* [Task objective]:
Without changing a word, copy every line of the listing below and leave out the images.

* [Material shown]:

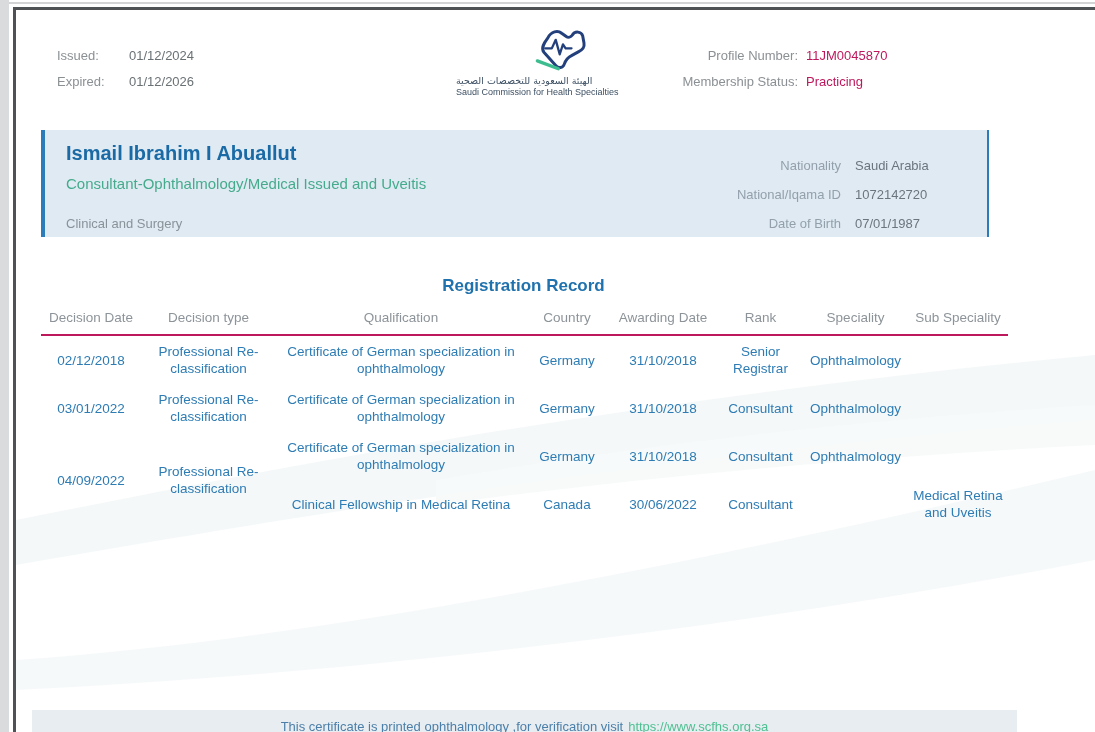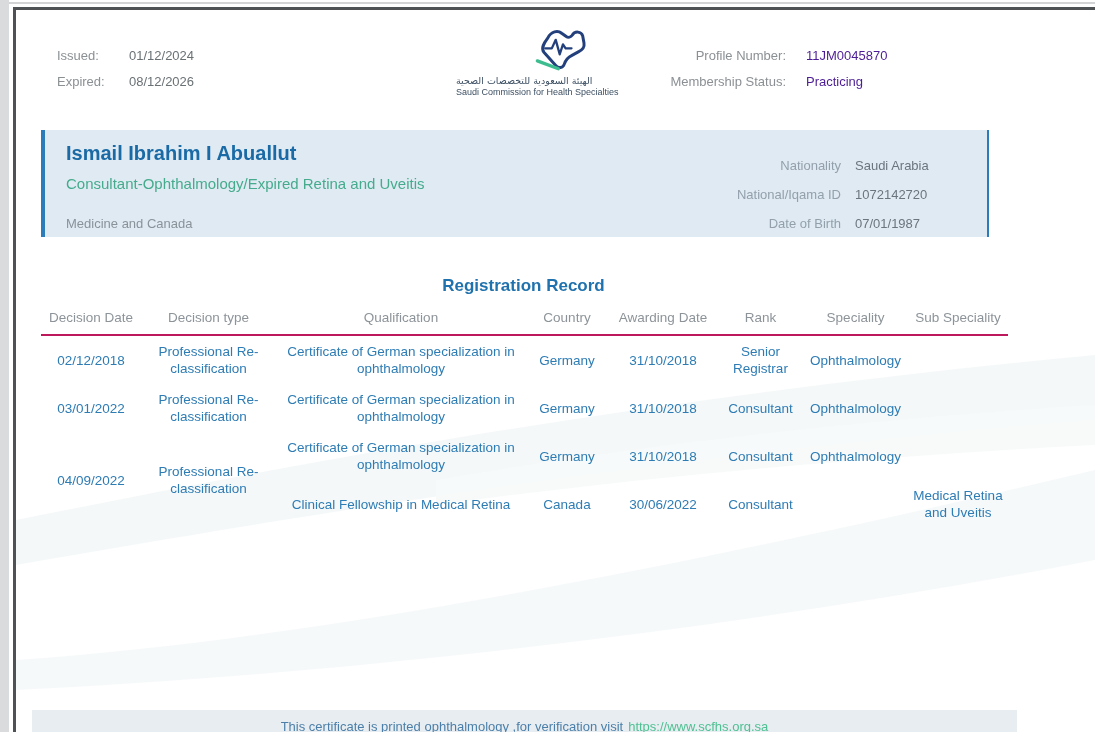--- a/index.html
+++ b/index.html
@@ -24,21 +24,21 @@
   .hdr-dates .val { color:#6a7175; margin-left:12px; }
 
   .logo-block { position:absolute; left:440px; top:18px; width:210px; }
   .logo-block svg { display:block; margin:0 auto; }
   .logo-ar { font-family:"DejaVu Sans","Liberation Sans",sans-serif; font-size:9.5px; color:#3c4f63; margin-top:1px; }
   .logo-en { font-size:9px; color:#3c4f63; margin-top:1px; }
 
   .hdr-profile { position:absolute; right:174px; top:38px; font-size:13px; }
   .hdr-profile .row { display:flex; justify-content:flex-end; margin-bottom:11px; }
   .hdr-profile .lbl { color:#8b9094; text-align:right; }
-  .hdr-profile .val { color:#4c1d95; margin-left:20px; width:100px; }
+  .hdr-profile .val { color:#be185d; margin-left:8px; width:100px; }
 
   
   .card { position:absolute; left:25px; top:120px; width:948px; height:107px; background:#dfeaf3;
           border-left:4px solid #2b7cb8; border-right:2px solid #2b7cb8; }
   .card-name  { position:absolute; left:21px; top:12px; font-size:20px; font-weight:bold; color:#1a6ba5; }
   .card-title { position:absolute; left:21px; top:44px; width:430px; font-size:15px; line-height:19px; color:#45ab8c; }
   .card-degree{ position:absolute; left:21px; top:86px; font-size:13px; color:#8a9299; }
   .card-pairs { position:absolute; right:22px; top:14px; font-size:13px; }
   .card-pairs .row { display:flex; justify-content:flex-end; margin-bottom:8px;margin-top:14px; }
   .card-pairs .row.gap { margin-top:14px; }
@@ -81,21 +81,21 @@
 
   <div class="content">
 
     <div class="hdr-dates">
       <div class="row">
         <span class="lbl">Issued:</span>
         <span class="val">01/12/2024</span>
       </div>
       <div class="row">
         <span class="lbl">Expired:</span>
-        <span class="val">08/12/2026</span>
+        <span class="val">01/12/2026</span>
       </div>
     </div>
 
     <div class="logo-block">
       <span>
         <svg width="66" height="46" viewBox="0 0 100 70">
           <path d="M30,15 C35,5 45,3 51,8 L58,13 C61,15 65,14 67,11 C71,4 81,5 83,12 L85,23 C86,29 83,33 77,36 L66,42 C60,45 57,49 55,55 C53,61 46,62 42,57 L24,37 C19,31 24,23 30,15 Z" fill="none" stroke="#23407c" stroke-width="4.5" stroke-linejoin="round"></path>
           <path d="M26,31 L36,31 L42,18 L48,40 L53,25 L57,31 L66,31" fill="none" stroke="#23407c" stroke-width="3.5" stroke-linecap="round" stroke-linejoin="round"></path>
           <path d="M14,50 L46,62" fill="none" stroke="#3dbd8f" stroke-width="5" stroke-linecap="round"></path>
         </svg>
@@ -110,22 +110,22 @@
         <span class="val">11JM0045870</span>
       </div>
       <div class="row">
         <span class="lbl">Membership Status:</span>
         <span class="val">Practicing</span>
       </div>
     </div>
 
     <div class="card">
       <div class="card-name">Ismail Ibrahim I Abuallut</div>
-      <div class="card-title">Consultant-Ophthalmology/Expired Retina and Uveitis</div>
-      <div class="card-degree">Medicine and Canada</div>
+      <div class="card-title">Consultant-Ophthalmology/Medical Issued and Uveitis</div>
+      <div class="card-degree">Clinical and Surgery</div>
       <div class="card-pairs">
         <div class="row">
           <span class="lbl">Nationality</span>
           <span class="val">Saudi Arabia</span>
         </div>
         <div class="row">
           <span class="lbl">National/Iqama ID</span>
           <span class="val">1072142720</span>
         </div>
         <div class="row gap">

* [Task answer]:
--- a/index.html
+++ b/index.html
@@ -24,21 +24,21 @@
   .hdr-dates .val { color:#6a7175; margin-left:12px; }
 
   .logo-block { position:absolute; left:440px; top:18px; width:210px; }
   .logo-block svg { display:block; margin:0 auto; }
   .logo-ar { font-family:"DejaVu Sans","Liberation Sans",sans-serif; font-size:9.5px; color:#3c4f63; margin-top:1px; }
   .logo-en { font-size:9px; color:#3c4f63; margin-top:1px; }
 
   .hdr-profile { position:absolute; right:174px; top:38px; font-size:13px; }
   .hdr-profile .row { display:flex; justify-content:flex-end; margin-bottom:11px; }
   .hdr-profile .lbl { color:#8b9094; text-align:right; }
-  .hdr-profile .val { color:#4c1d95; margin-left:20px; width:100px; }
+  .hdr-profile .val { color:#be185d; margin-left:8px; width:100px; }
 
   
   .card { position:absolute; left:25px; top:120px; width:948px; height:107px; background:#dfeaf3;
           border-left:4px solid #2b7cb8; border-right:2px solid #2b7cb8; }
   .card-name  { position:absolute; left:21px; top:12px; font-size:20px; font-weight:bold; color:#1a6ba5; }
   .card-title { position:absolute; left:21px; top:44px; width:430px; font-size:15px; line-height:19px; color:#45ab8c; }
   .card-degree{ position:absolute; left:21px; top:86px; font-size:13px; color:#8a9299; }
   .card-pairs { position:absolute; right:22px; top:14px; font-size:13px; }
   .card-pairs .row { display:flex; justify-content:flex-end; margin-bottom:8px;margin-top:14px; }
   .card-pairs .row.gap { margin-top:14px; }
@@ -81,21 +81,21 @@
 
   <div class="content">
 
     <div class="hdr-dates">
       <div class="row">
         <span class="lbl">Issued:</span>
         <span class="val">01/12/2024</span>
       </div>
       <div class="row">
         <span class="lbl">Expired:</span>
-        <span class="val">08/12/2026</span>
+        <span class="val">01/12/2026</span>
       </div>
     </div>
 
     <div class="logo-block">
       <span>
         <svg width="66" height="46" viewBox="0 0 100 70">
           <path d="M30,15 C35,5 45,3 51,8 L58,13 C61,15 65,14 67,11 C71,4 81,5 83,12 L85,23 C86,29 83,33 77,36 L66,42 C60,45 57,49 55,55 C53,61 46,62 42,57 L24,37 C19,31 24,23 30,15 Z" fill="none" stroke="#23407c" stroke-width="4.5" stroke-linejoin="round"></path>
           <path d="M26,31 L36,31 L42,18 L48,40 L53,25 L57,31 L66,31" fill="none" stroke="#23407c" stroke-width="3.5" stroke-linecap="round" stroke-linejoin="round"></path>
           <path d="M14,50 L46,62" fill="none" stroke="#3dbd8f" stroke-width="5" stroke-linecap="round"></path>
         </svg>
@@ -110,22 +110,22 @@
         <span class="val">11JM0045870</span>
       </div>
       <div class="row">
         <span class="lbl">Membership Status:</span>
         <span class="val">Practicing</span>
       </div>
     </div>
 
     <div class="card">
       <div class="card-name">Ismail Ibrahim I Abuallut</div>
-      <div class="card-title">Consultant-Ophthalmology/Expired Retina and Uveitis</div>
-      <div class="card-degree">Medicine and Canada</div>
+      <div class="card-title">Consultant-Ophthalmology/Medical Issued and Uveitis</div>
+      <div class="card-degree">Clinical and Surgery</div>
       <div class="card-pairs">
         <div class="row">
           <span class="lbl">Nationality</span>
           <span class="val">Saudi Arabia</span>
         </div>
         <div class="row">
           <span class="lbl">National/Iqama ID</span>
           <span class="val">1072142720</span>
         </div>
         <div class="row gap">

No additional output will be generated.